§ **Work required**
Output exactly the lines from the one holding "Mopar 52125344AA: 4" through the final line of the entries.

§ **Records shown**
--*--

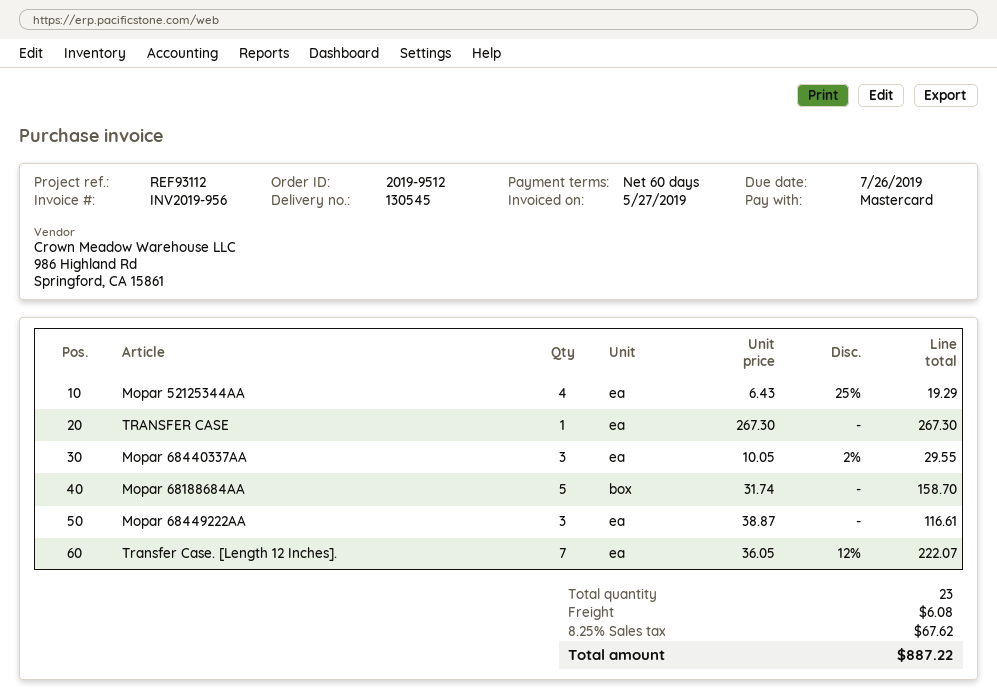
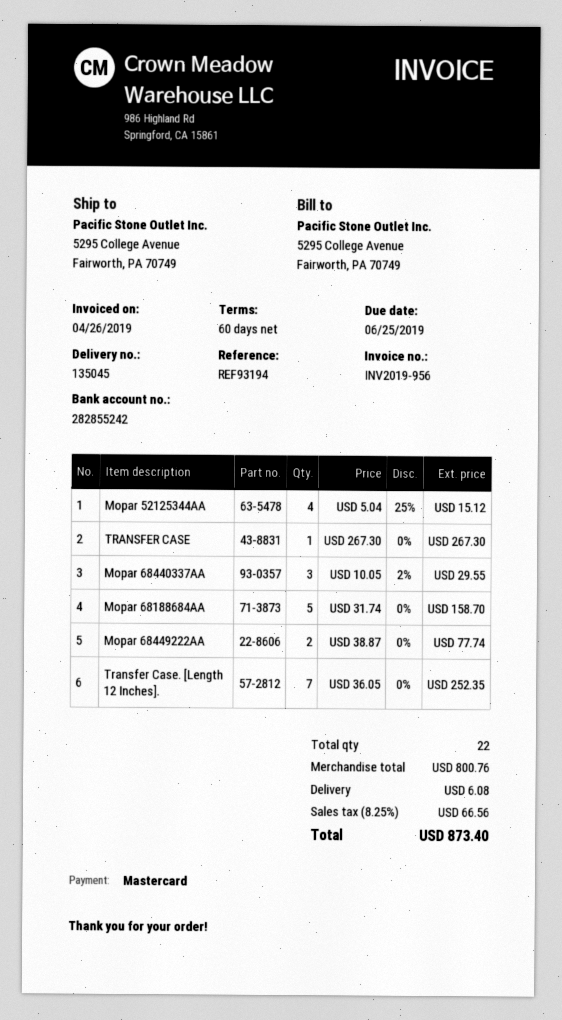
delivery note number: 130545 -> 135045
invoice date: 2019-05-27 -> 2019-04-26
due date: 2019-07-26 -> 2019-06-25
reference: REF93112 -> REF93194
Mopar 52125344AA: 4 x 6.43 - 25% = 19.29 -> 4 x 5.04 - 25% = 15.12
Mopar 68449222AA: 3 x 38.87 = 116.61 -> 2 x 38.87 = 77.74
Transfer Case. [Length 12 Inches].: 7 x 36.05 - 12% = 222.07 -> 7 x 36.05 = 252.35
total quantity: 23 -> 22
tax: 8.25% = 67.62 -> 8.25% = 66.56
total: 887.22 -> 873.40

--*--

§ **Answer space**
Mopar 52125344AA: 4 x 6.43 - 25% = 19.29 -> 4 x 5.04 - 25% = 15.12
Mopar 68449222AA: 3 x 38.87 = 116.61 -> 2 x 38.87 = 77.74
Transfer Case. [Length 12 Inches].: 7 x 36.05 - 12% = 222.07 -> 7 x 36.05 = 252.35
total quantity: 23 -> 22
tax: 8.25% = 67.62 -> 8.25% = 66.56
total: 887.22 -> 873.40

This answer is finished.